Am Samstagmorgen kontrollierten Unterstützungskräfte am Übergang Walserberg einen Reisebus mit rumänischer Zulassung. An Bord befanden sich vier Personen: ein Mann aus Eritrea und drei Begleiter. Bei der Überprüfung stellte sich heraus, dass ein 25-jähriger Staatenloser keine erforderlichen Ausweisdokumente vorweisen konnte. Zwei weitere Mitreisende – eine 20-jährige Äthiopierin und ein 24-jähriger Landsmann – wurden durch Lichtbilder als bereits bekannte Personen identifiziert.

Die Ermittlungen der Bundespolizei ergaben, dass der Eritreer und seine Begleiter Reisepässe missbräuchlich verwendeten. Somit müssen sie sich wegen Missbrauchs von Ausweispapieren verantworten. Die Beamten verweigerten allen vier Personen die Einreise nach Deutschland und wiesen sie zurück.

Feststellung einer weiteren Schleusung an der Saalbrücke

Nur zwei Stunden später wurde am Grenzübergang Saalbrücke ein weiterer Schleusungsfall aufgedeckt.

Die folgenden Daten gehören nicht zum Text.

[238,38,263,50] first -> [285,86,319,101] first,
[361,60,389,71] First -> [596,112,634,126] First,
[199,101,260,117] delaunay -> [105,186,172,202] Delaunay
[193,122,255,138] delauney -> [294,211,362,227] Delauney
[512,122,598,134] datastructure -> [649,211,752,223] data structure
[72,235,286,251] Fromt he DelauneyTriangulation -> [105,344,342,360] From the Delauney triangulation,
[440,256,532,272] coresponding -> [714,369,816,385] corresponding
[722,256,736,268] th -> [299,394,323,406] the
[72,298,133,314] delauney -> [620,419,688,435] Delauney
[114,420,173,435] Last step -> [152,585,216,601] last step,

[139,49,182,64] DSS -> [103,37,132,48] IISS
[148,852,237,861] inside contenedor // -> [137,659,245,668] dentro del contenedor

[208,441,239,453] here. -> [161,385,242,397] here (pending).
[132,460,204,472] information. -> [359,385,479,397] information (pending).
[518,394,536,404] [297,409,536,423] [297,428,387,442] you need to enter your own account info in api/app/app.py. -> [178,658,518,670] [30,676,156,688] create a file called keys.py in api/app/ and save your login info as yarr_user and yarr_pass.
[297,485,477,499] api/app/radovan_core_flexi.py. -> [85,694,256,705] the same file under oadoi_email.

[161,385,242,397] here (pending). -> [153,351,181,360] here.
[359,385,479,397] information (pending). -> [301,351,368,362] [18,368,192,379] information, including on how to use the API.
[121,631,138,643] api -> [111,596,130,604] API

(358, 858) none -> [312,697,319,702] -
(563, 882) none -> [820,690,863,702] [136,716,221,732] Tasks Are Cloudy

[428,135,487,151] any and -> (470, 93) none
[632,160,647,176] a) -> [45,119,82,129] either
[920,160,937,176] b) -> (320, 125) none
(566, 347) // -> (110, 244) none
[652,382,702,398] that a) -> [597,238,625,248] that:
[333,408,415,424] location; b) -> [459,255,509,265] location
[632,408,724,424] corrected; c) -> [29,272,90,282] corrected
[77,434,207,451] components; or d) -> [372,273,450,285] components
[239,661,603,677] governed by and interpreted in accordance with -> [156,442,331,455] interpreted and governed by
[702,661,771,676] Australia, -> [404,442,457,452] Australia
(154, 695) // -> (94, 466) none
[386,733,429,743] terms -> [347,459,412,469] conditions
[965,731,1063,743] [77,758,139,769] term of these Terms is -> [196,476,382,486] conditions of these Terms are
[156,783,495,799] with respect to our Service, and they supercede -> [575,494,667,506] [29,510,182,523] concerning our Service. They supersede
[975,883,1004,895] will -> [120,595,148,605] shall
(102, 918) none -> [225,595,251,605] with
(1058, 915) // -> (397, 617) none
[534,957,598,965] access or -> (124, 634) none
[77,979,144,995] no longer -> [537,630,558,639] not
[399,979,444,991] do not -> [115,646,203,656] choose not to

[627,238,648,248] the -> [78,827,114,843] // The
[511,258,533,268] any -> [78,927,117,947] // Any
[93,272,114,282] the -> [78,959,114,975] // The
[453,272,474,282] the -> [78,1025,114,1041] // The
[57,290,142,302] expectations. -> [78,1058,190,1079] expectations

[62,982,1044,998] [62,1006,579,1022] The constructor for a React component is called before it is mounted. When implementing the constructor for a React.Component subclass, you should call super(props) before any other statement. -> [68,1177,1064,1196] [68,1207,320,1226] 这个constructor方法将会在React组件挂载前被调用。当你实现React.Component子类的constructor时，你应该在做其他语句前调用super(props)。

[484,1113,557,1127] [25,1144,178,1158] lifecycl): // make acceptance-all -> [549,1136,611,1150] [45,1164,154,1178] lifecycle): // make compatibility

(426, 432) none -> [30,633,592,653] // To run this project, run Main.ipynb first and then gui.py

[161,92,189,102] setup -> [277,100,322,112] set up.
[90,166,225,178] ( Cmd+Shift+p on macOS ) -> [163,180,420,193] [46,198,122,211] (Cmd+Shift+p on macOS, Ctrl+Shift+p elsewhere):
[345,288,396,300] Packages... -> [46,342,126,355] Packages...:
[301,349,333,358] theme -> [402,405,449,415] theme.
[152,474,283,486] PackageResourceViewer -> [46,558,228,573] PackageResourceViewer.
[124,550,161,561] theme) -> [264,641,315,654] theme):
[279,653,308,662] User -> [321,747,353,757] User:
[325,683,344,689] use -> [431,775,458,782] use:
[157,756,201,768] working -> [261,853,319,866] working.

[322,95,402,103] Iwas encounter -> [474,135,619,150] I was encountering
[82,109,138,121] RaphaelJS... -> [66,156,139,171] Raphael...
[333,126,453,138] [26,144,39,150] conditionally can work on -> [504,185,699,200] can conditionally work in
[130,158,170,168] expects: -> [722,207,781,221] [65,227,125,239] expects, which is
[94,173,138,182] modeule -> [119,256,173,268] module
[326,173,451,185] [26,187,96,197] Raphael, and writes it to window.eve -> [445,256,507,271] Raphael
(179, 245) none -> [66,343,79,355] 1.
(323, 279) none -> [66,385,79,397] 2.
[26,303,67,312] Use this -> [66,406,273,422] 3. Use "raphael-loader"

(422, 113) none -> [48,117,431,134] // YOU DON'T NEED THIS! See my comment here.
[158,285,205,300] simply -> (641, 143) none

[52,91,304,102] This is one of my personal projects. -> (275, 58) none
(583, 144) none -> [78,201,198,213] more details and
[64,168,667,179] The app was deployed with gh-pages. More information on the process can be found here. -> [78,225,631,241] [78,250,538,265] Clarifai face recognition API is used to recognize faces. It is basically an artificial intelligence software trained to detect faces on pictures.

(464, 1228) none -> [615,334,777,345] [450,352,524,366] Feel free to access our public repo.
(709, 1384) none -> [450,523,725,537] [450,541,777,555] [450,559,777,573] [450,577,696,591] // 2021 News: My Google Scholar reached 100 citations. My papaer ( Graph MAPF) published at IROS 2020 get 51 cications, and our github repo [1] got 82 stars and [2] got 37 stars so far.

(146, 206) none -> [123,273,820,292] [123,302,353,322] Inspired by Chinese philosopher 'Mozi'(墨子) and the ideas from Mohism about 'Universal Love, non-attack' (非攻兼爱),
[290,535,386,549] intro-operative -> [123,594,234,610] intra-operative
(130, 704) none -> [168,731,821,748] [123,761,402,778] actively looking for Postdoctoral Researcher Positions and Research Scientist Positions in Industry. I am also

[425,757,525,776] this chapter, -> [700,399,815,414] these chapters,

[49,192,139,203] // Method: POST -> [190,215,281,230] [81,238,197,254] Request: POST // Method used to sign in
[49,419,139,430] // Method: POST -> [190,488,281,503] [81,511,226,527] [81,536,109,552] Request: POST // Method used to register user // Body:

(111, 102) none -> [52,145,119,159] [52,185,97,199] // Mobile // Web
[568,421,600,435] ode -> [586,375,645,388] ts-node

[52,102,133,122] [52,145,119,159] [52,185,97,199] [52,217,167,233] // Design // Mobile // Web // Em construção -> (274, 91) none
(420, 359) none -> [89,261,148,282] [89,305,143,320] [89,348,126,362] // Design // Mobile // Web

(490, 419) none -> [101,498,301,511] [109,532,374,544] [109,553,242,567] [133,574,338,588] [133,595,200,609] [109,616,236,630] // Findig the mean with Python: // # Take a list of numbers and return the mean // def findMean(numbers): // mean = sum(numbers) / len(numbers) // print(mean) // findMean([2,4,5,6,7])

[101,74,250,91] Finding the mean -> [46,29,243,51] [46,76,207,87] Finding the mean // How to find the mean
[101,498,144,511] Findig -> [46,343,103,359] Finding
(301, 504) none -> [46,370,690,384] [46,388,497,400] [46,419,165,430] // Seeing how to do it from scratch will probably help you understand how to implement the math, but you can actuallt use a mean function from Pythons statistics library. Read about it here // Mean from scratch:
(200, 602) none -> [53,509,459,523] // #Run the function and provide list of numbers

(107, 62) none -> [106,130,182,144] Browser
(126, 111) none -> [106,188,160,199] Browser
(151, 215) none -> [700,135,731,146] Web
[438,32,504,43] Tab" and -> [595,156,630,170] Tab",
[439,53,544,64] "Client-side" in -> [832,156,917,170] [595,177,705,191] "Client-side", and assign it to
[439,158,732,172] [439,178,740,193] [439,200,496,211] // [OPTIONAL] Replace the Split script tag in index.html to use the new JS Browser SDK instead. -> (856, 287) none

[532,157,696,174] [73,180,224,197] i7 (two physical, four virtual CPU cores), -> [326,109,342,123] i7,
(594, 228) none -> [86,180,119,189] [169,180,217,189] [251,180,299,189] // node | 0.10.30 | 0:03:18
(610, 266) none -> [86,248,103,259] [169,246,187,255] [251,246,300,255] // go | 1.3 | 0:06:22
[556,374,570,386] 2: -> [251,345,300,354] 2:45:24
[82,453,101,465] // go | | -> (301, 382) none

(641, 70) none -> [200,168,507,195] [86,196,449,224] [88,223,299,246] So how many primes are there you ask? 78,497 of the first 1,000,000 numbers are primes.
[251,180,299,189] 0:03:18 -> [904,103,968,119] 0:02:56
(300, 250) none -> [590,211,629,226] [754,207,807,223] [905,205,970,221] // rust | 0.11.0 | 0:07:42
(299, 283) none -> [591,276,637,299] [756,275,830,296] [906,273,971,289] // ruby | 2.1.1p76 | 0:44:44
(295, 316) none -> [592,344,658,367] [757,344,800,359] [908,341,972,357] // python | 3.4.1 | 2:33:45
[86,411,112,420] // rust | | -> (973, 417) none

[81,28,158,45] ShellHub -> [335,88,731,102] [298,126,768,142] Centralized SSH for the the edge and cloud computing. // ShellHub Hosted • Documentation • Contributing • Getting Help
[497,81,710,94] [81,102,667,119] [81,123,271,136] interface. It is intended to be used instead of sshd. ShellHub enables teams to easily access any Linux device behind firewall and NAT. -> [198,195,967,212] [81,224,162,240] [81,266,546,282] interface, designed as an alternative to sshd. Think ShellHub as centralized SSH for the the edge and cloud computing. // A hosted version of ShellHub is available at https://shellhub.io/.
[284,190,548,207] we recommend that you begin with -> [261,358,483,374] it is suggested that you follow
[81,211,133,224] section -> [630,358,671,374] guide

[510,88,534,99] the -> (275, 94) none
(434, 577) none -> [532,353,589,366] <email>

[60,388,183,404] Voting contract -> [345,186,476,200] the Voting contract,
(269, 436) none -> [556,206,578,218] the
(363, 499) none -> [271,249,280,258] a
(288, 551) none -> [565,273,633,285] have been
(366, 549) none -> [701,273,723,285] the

Ein 45-jähriger österreichischer Staatsbürger führte einen irakischen Beifahrer mit. Während der Kontrolle bemerkten die Beamten starken Marihuanageruch. Bei der anschließenden Durchsuchung des irakischen Beifahrers wurden 12 Gramm Cannabis sowie eine geringe Menge Kokain gefunden. Der Iraker verfügte zudem nicht über die notwendigen Einreisedokumente.

Beide Männer wurden vorläufig festgenommen und zur Dienststelle gebracht. Während der österreichische Fahrer nach Abschluss der Maßnahmen die Dienststelle wieder verlassen durfte, wurde der Iraker wegen versuchter unerlaubter Einreise sowie Verstößen gegen das Konsumcannabisgesetz und das Betäubungsmittelgesetz angezeigt. Anschließend wurde er zurück nach Österreich gewiesen.

Zuständigkeitsbereich der Bundespolizeiinspektion Freilassing

Die Bundespolizeiinspektion Freilassing sorgt für die Sicherheit im Grenzgebiet der Landkreise Berchtesgadener Land, Traunstein und Altötting. Sie ist an 21 Grenzübergängen auf einer Gesamtlänge von 225 Kilometern tätig. Zusätzlich umfasst ihr Zuständigkeitsbereich 72 Bahnhöfe und Haltepunkte. Mit knapp 400 Mitarbeitenden werden die Aufgaben von den Standorten Freilassing und dem Bundespolizeirevier in Mühldorf am Inn aus wahrgenommen.

Mit der konsequenten Kontrolle und den aktuellen Fahndungserfolgen unterstreicht die Bundespolizeiinspektion Freilassing ihre wichtige Rolle für die Sicherheit an der südostbayerischen Grenze.